英文:
How to add unique index to mongo collection with duplicates?
问题
我是个对MongoDB不太熟悉的新手,我想知道处理以下情况的最佳方法。
我有一个名为students的集合,其中有一个名为email的字段,该集合已经包含了一些已设置此属性的记录,我们发现有一些记录的电子邮件重复了(多个学生具有相同的电子邮件)。因此,从现在开始,我们想将电子邮件属性转换为唯一索引,所以我想知道这个过程是什么。
我应该首先删除现有的重复项,还是现在添加唯一索引就足够了,并且它将确保从现在开始,集合(数据库)不允许创建具有现有电子邮件的记录?
我的意思是,我们对现有/早期记录没有问题,但我们希望防止将来的记录发生这种情况。
英文:
I'm a bit new with mongo and I would like to know the best way to handle the following situation.
I've a students collection that has a field named email, the collection already contains some records with this property set and we've found that there are some records with the email duplicated (more than one student have the same email).
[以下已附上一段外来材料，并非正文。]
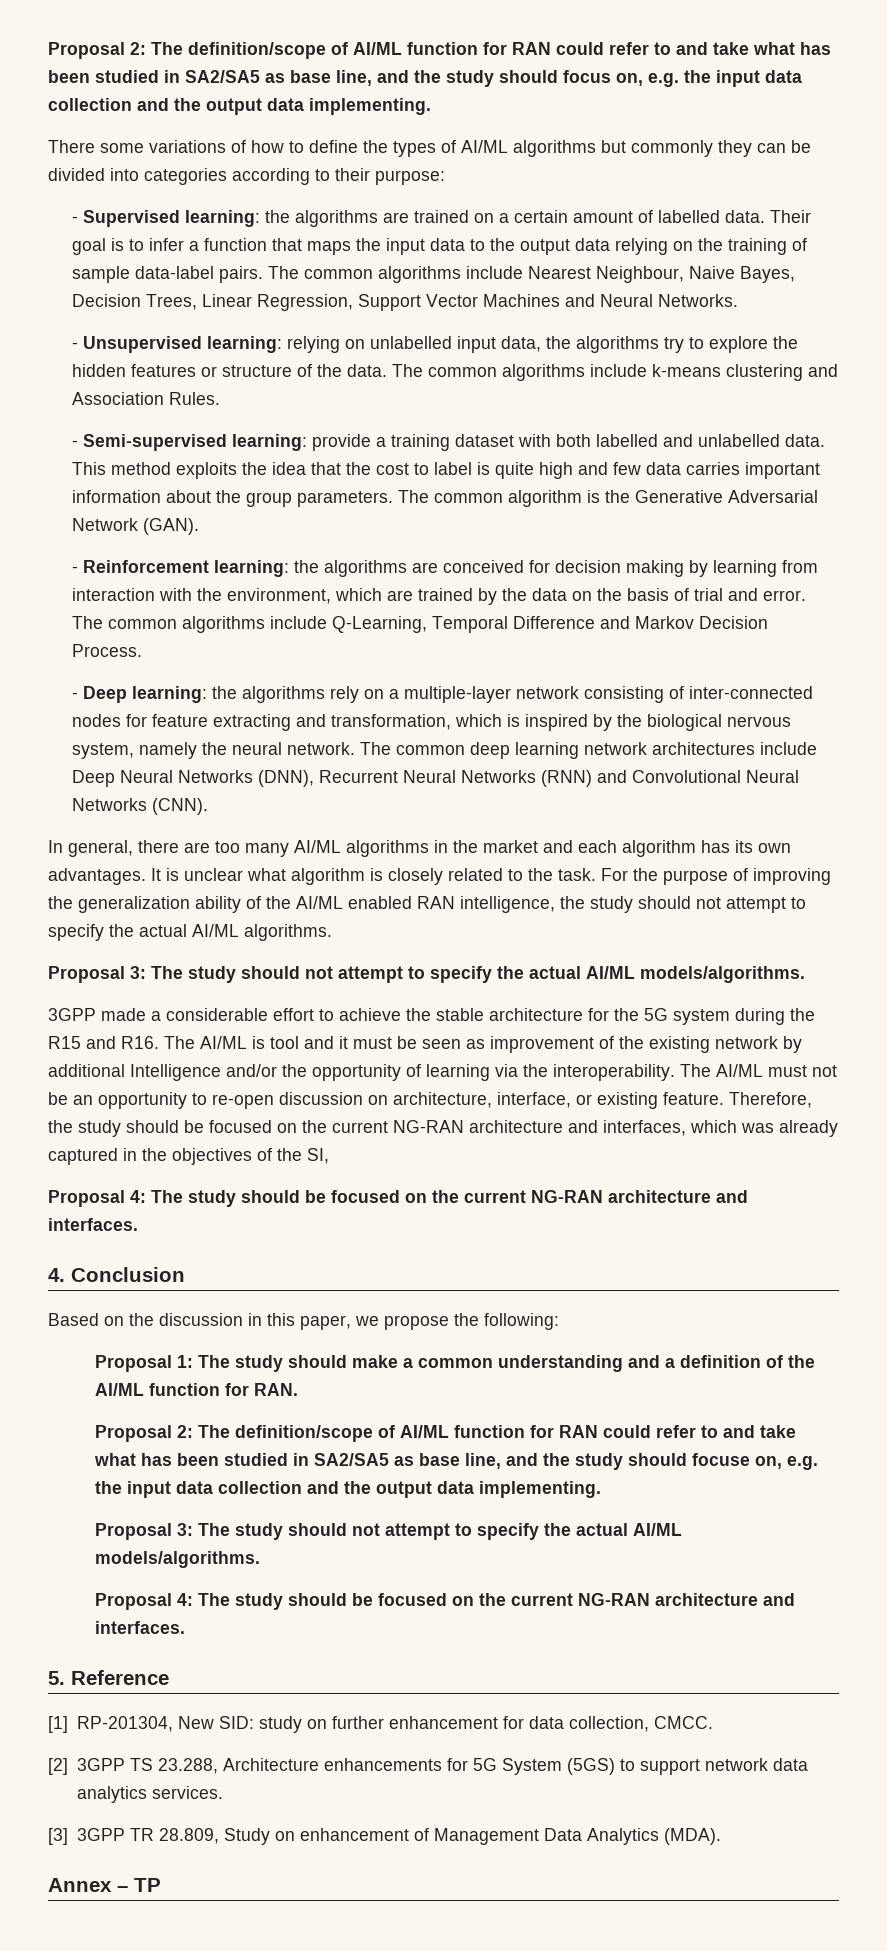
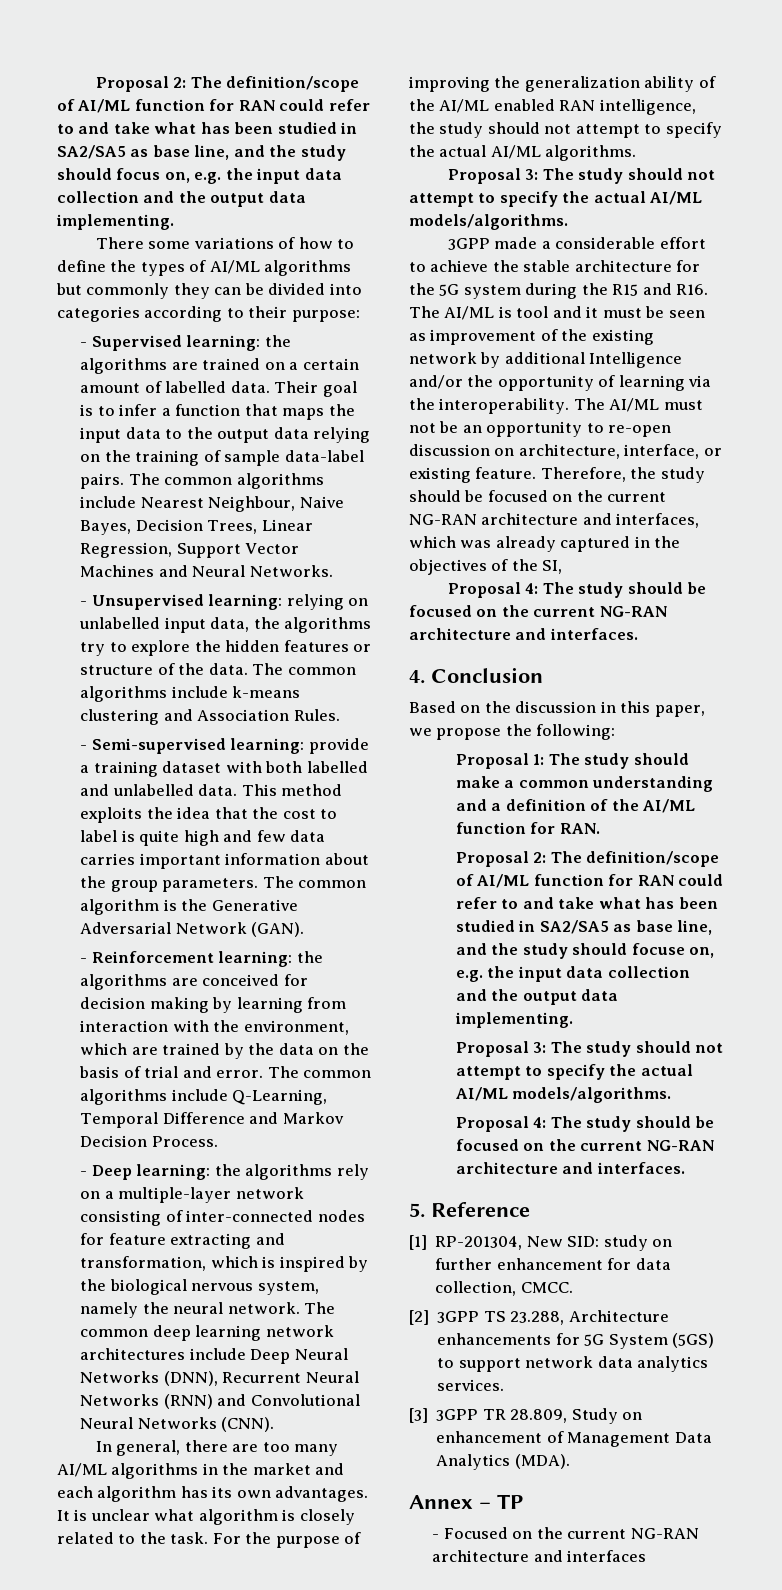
+ - Focused on the current NG-RAN architecture and interfaces

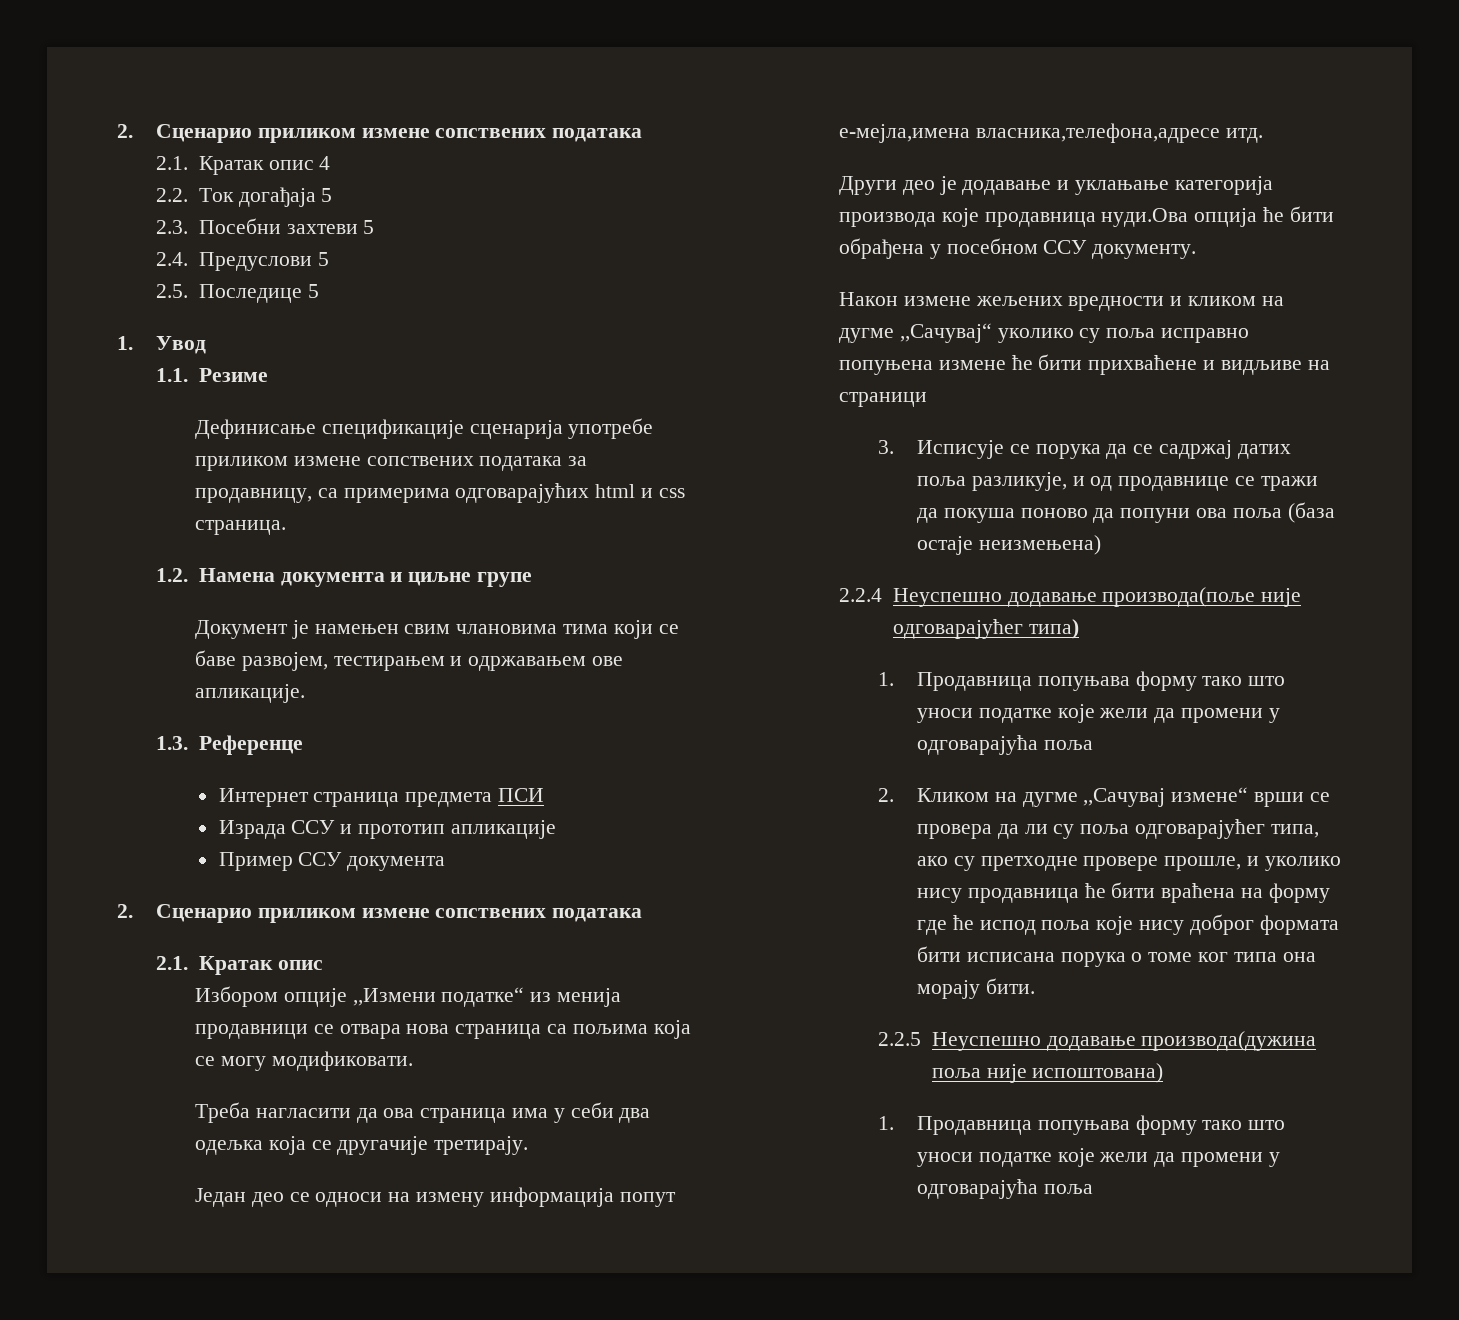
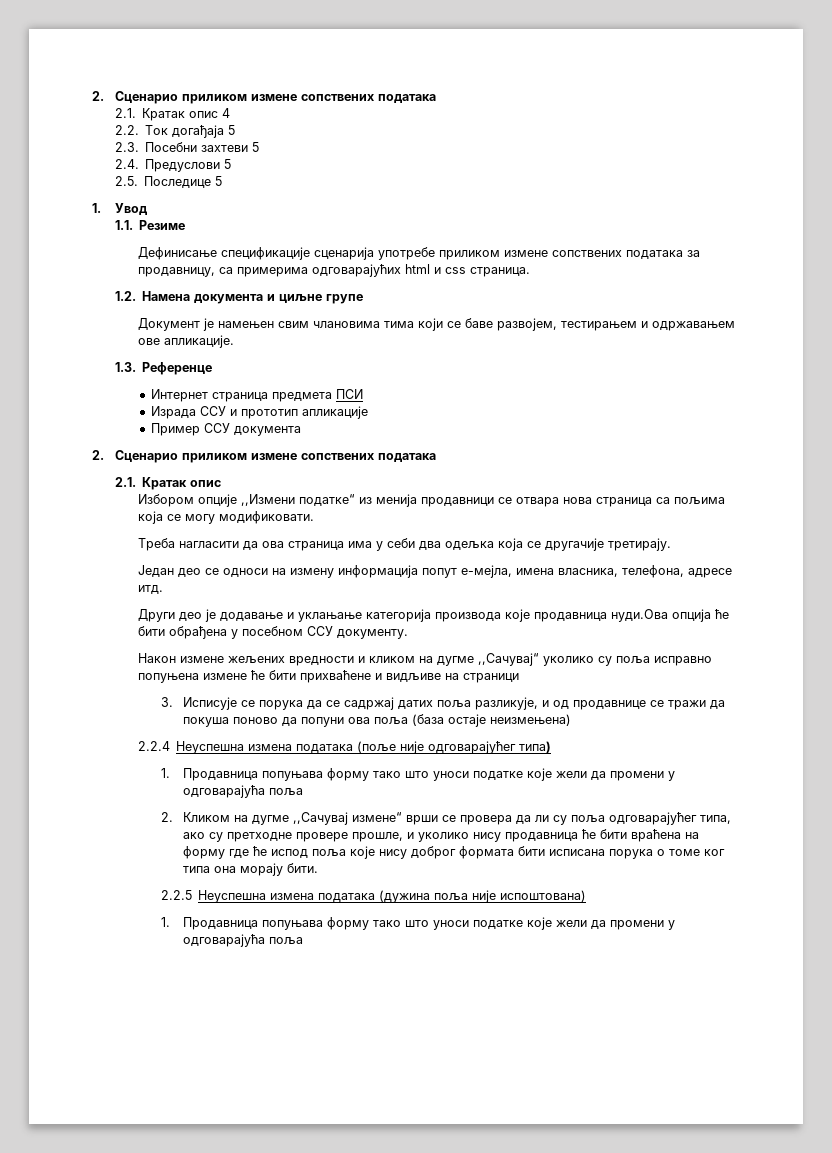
- Један део се односи на измену информација попут е-мејла,имена власника,телефона,адресе итд.
+ Један део се односи на измену информација попут е-мејла, имена власника, телефона, адресе итд.
- 2.2.4 Неуспешно додавање производа(поље није одговарајућег типа)
+ 2.2.4 Неуспешнa измена података (поље није одговарајућег типа)
- 2.2.5 Неуспешно додавање производа(дужина поља није испоштована)
+ 2.2.5 Неуспешнa измена података (дужина поља није испоштована)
So from now we would like to convert the email property to an unique index, so I was wondering what is the process for it.
Should I remove first the existent duplicates or is it enough to add the unique index now and it will ensure that from now the collection (db) doesn't allow them to create records with existent emails?
I mean, we don't have problem with the existing/earlier records, but we would like to prevent it from happening for future records.
答案1
得分: 1
要添加唯一索引,您可以使用以下代码:
db.collection.createIndex({ email: 1 }, { unique: true })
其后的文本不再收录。